[Prompt] In the records below, find the line with "shipping: none -> 18.99" and the line with "total: 938.70 -> 746.99"; return exactly those lines and every line between them.

[Before-and-after change data]

####################

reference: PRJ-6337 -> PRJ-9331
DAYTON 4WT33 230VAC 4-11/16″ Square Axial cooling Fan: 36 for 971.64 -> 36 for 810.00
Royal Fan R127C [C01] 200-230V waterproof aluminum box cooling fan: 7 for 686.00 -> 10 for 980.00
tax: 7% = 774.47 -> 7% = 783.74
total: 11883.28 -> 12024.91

####################

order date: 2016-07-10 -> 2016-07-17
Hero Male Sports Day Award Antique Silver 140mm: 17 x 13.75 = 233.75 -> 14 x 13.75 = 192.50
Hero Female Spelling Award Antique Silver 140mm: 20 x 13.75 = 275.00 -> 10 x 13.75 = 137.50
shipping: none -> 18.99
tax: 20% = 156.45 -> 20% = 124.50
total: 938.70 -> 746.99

####################

[Solution for this task]
shipping: none -> 18.99
tax: 20% = 156.45 -> 20% = 124.50
total: 938.70 -> 746.99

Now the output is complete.